# TO DO:
From the material below, copy out each line with the word "ArcFace" in it.

# RECORDS FOR PROCESSING:
:::::

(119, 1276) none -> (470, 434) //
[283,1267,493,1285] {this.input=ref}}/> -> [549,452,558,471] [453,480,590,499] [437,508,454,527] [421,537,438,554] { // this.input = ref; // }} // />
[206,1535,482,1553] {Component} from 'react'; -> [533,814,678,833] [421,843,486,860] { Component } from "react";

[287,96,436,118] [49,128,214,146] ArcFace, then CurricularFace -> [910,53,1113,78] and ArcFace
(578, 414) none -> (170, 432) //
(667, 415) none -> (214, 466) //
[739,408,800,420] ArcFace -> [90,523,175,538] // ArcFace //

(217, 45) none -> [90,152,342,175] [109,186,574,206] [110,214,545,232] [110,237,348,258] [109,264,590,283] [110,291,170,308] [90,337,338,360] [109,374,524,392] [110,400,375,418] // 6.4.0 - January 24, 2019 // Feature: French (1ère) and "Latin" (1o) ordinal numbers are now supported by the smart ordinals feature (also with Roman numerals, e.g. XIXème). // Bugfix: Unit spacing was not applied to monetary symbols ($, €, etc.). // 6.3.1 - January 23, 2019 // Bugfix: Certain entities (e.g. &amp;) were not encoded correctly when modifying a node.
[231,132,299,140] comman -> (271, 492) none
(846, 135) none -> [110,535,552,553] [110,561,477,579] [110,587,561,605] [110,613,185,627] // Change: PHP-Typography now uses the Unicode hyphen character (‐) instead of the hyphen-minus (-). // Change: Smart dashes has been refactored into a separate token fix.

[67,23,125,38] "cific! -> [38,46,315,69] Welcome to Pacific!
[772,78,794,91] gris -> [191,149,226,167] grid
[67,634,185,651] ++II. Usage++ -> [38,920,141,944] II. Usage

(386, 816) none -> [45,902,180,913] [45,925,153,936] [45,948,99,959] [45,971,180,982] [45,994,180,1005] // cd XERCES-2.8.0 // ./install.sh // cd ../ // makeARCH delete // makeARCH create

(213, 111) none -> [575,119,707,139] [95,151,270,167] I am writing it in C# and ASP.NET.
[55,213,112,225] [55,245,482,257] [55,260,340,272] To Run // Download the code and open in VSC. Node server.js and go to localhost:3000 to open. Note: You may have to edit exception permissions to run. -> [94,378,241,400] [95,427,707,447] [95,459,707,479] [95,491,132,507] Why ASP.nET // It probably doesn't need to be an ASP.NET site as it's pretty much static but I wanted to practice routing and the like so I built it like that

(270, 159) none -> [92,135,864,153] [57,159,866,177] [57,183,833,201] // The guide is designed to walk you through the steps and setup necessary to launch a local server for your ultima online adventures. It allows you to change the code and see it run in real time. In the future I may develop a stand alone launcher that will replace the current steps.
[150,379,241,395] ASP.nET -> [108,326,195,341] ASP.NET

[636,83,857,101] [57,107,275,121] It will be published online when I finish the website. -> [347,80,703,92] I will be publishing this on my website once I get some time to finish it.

:::::

# OUTPUT FOR THIS EXERCISE:
[287,96,436,118] [49,128,214,146] ArcFace, then CurricularFace -> [910,53,1113,78] and ArcFace
[739,408,800,420] ArcFace -> [90,523,175,538] // ArcFace //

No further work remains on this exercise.